Systematic strategies are easy to follow when the going is good. The utopia of making money, even if it’s inline with the market allows the mind to feel it’s in control. But the trouble starts when one has a losing streak and regardless of systems, every system shall have its downtime.

Mulvaney Capital runs a systematic trend following program. It has had a blockbuster 2022 with a return of 89% for the year. Since its inception in 1999, it has generated a CAGR of 14% vs 4.50% for S&P 500. A fabulous outperformance indeed.

But long term returns can hide short term pains and it’s the same here too. The fund had a fantastic 10 years since its inception. 2000 to 2010, it generated a CAGR of 19% vs a negative return of 1.4% by the S&P 500. 

But in the next 10 years (2011 Jan to December 2020) yielded a CAGR of just 2.88% vs a return by S&P 500 of 11.55%. Talk about underperformance. Two short years later, the CAGR since 2011 Jan is now greater than S&P 500.

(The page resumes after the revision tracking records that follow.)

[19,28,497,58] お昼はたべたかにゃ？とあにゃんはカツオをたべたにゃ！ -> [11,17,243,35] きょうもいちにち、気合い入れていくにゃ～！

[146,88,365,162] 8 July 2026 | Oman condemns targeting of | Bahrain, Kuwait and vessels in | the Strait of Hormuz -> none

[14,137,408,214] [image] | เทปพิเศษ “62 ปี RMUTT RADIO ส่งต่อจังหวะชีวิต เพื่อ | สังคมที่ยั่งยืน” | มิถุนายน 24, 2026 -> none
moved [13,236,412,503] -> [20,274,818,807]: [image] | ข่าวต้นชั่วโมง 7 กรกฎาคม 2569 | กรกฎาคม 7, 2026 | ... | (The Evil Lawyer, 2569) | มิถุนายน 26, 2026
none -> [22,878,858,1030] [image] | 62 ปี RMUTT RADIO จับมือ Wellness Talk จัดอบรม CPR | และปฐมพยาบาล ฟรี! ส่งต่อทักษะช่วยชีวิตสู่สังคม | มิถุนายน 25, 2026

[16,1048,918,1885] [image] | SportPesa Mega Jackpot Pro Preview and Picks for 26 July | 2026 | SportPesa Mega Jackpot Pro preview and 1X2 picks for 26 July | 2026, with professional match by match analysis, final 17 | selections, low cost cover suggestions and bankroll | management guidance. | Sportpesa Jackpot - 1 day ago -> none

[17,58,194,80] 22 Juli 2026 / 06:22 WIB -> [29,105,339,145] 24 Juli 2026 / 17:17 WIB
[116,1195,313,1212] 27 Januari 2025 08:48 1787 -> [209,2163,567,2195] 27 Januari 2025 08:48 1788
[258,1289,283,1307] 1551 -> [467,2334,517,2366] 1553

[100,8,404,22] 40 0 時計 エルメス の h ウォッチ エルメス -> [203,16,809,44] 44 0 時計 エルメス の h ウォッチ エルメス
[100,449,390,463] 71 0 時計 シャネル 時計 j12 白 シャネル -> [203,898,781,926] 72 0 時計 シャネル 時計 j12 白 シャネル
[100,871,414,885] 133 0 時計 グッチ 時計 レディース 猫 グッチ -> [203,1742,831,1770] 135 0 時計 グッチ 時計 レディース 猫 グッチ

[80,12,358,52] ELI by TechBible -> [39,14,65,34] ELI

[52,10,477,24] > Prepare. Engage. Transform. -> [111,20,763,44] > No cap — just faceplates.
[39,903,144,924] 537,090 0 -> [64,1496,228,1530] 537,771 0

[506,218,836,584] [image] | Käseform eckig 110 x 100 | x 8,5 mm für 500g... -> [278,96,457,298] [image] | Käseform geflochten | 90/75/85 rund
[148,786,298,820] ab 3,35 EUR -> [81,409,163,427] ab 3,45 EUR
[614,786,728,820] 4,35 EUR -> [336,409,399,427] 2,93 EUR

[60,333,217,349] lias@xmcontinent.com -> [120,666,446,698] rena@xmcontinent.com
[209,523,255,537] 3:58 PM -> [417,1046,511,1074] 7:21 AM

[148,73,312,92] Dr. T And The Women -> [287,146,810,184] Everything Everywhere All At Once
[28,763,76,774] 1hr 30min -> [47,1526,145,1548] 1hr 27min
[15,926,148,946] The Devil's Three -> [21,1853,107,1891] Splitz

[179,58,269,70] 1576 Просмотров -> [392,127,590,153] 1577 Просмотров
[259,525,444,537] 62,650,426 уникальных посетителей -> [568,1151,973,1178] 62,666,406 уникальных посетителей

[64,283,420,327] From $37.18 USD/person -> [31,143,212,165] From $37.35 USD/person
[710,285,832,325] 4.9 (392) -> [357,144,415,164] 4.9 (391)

Most CTA’s have low assets under management with the management most of the time having their own money greater than the rest of clients combined. The pressure the fund manager faces during those trying times is unmeasurable.

Momentum strategies will have similar periods of no returns too. In the back-test, we saw that the 2008 peak was not comprehensively taken out till late 2013. The returns were inline with Nifty 50 but that is of little help to someone who has to keep managing the portfolio (Weekly / Monthly as the model maybe).

As a contrarian fund manager says in the book, Contrarian Investing,

Compatibility between investor and investment style is one of the most overlooked concepts in the investing field. What works very well for one investor may be disastrous for another. I think that’s why a lot of investors fail. They may have a good investment strategy or technique, but they’re not comfortable with it because it’s not compatible with their natures. The result: they don’t stick with it.

Much better to temper enthusiasm when things are good and develop enthusiasm when things look bleak. This is what contrarians do and it helps them stay the course.

All good investing is Value Investing, says Charlie Munger. I would add that all good investing is Contrarian in nature.

PS: As I was writing this post, I was also listening to songs from the Telugu Movie Shankarabharanam. In many ways, the movie was a contrarian. It featured a debutant for the key role while also allowing a newbie singer, SPB, to sing the fabulous songs. The movie broke records and is seen as one of the best Telugu movies ever. Risk many a time can pay off very well.